Tutte le movimentazioni infragruppo sono assolutamente non chiare (come i milioni di euro di interessi passivi verso le società controllanti) e possono essere collegate a fenomeni di eluzione e di evasione fiscale.
A gestire queste discutibili operazioni finanziarie, la “Cesare Fiorucci SPA” aveva ingaggiato un Amministratore delegato con un’esperienza consolidata nella Parmalat.
L’Amministratore delegato ex-Parmalat ha imposto ed ottenuto un accordo indecente firmato dai sindacati collaborazionisti: cancellazione di tutti gli accordi integrativi (navette di trasporto, generi alimentari in natura, premi di produzione, ecc.), esternalizzazione di 15 posti di lavoro alle cooperative esterne (6 magazzinieri, 3 addetti al depuratore, 4 alle bilancette, 1 alla movimentazione dei wurstel, 1 mulettista ai salami) e trasformazione dei classici premi di produttività e partecipazione nel cosiddetto “welfare”.
Le operazioni fallimentari del vecchio Amministratore Delegato le hanno pagate solo i lavoratori della Fiorucci. Infatti, per i lavoratori il sacrificio è durissimo: contratti di solidarietà con pesante riduzione del salario (da 1.300 a 1.150 euro) per 21 mesi e una parte importante del salario di produttività (2.113 euro per i quadri e 1.511 euro per gli operai) trasformato in “welfare” (che non sarà retribuito in euro, ma con buoni pasto che molti esercizi commerciali non accettano, assicurazioni sanitarie che non coprono nulla, biglietti autobus per servizi pubblici inefficienti e tante altre fregature).

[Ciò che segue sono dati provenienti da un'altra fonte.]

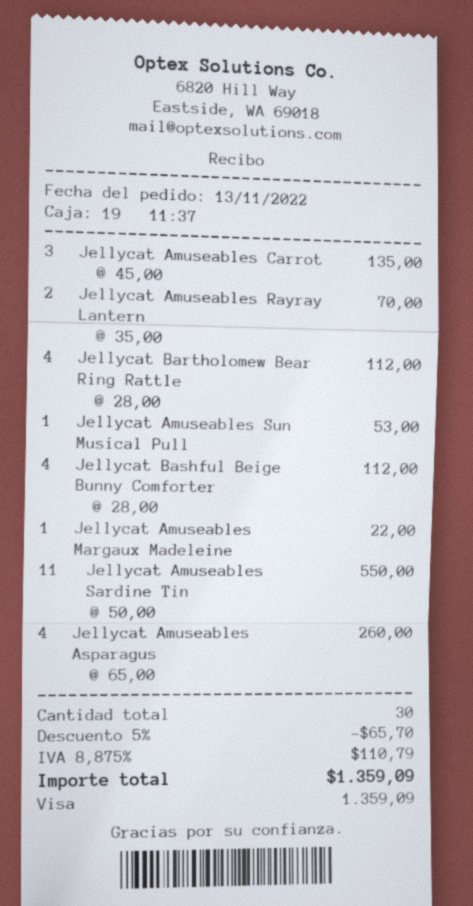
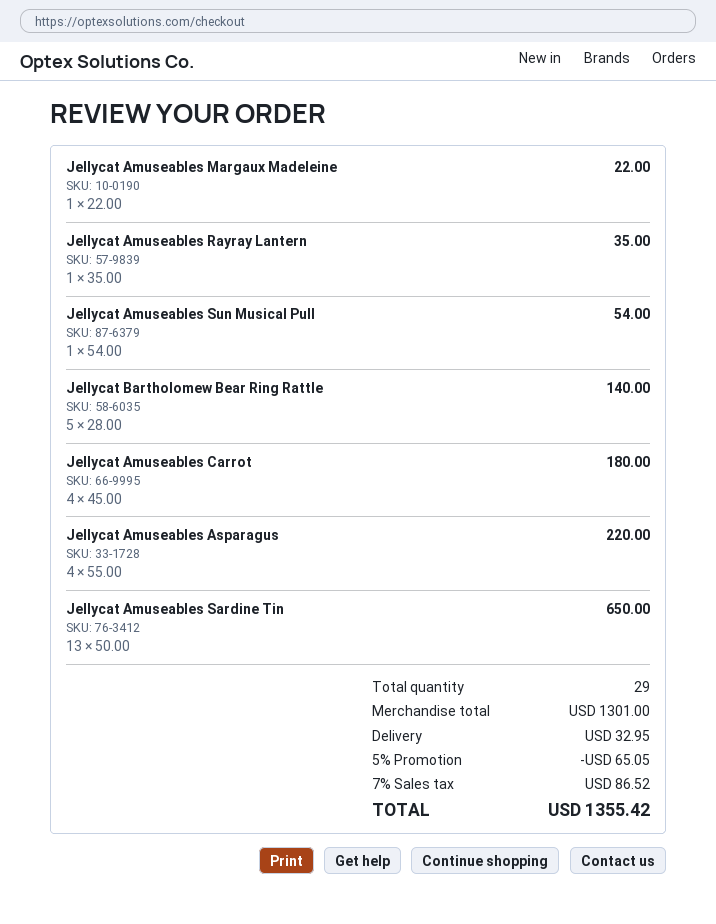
Jellycat Amuseables Carrot: 3 x 45.00 = 135.00 -> 4 x 45.00 = 180.00
Jellycat Amuseables Rayray Lantern: 2 x 35.00 = 70.00 -> 1 x 35.00 = 35.00
Jellycat Bartholomew Bear Ring Rattle: 4 x 28.00 = 112.00 -> 5 x 28.00 = 140.00
Jellycat Amuseables Sun Musical Pull: 1 x 53.00 = 53.00 -> 1 x 54.00 = 54.00
Jellycat Bashful Beige Bunny Comforter: 4 x 28.00 = 112.00 -> none
Jellycat Amuseables Sardine Tin: 11 x 50.00 = 550.00 -> 13 x 50.00 = 650.00
Jellycat Amuseables Asparagus: 4 x 65.00 = 260.00 -> 4 x 55.00 = 220.00
total quantity: 30 -> 29
discount: 5% = 65.70 -> 5% = 65.05
shipping: none -> 32.95
tax: 8.875% = 110.79 -> 7% = 86.52
total: 1359.09 -> 1355.42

L’azienda ha voluto trasformare i classici premi di produttività in “welfare” perché alle prestazioni di welfare aziendale si può applicare la totale detassazione e decontribuzione.
In sintesi, l’accordo tra l’azienda e i sindacati collaborazionisti è costituito dal taglio dei diritti e del salario dei lavoratori in cambio di una marea di soldi pubblici al gruppo multinazionale spagnolo/messicano, che potrebbe configurarsi come una possibile truffa ai danni dello Stato Italiano.
Una direzione aziendale che ha prodotto 200 milioni di perdite in cinque anni, senza alcuna autorevolezza ha cercato di scaricare la sua incapacità gestionale sui diritti e sui salari dei lavoratori. I lavoratori hanno visto il loro lavoro aumentare (gli acquisti di materie prime sono aumentati di 6 milioni di euro nel 2016), ma l’azienda li ha obbligati a contratti di solidarietà per sostituirli con cooperative esterne.
E anche le cooperative esterne sono state utilizzate dalla direzione aziendale in modo clientelare per premiare sindacati e lavoratori che avevano appoggiato il “si” al referendum sull’accordo truffa. Una indegna “parentopoli” a fronte di sacrifici enormi ed inutili chiesti ai lavoratori.
Il Partito Comunista dei Castelli Romani aveva denunciato quell’accordo, in quanto dannoso per i lavoratori e completamente inutile per il futuro dell’azienda. Per ridare un futuro all’azienda il nuovo Amministratore delegato della Fiorucci deve disdire l’accordo truffa firmato dal suo fallimentare predecessore.
Il Partito Comunista dei Castelli Romani sarà sempre a fianco dei lavoratori e delle lavoratrici della Fiorucci nella difesa dei posti di lavoro e dei diritti sul lavoro, denunciando gli sprechi indecenti, i vergognosi accordi truffa firmati dai sindacati collaborazionisti, le squallide parentopoli, le immorali operazioni di elusione e di evasione fiscale”.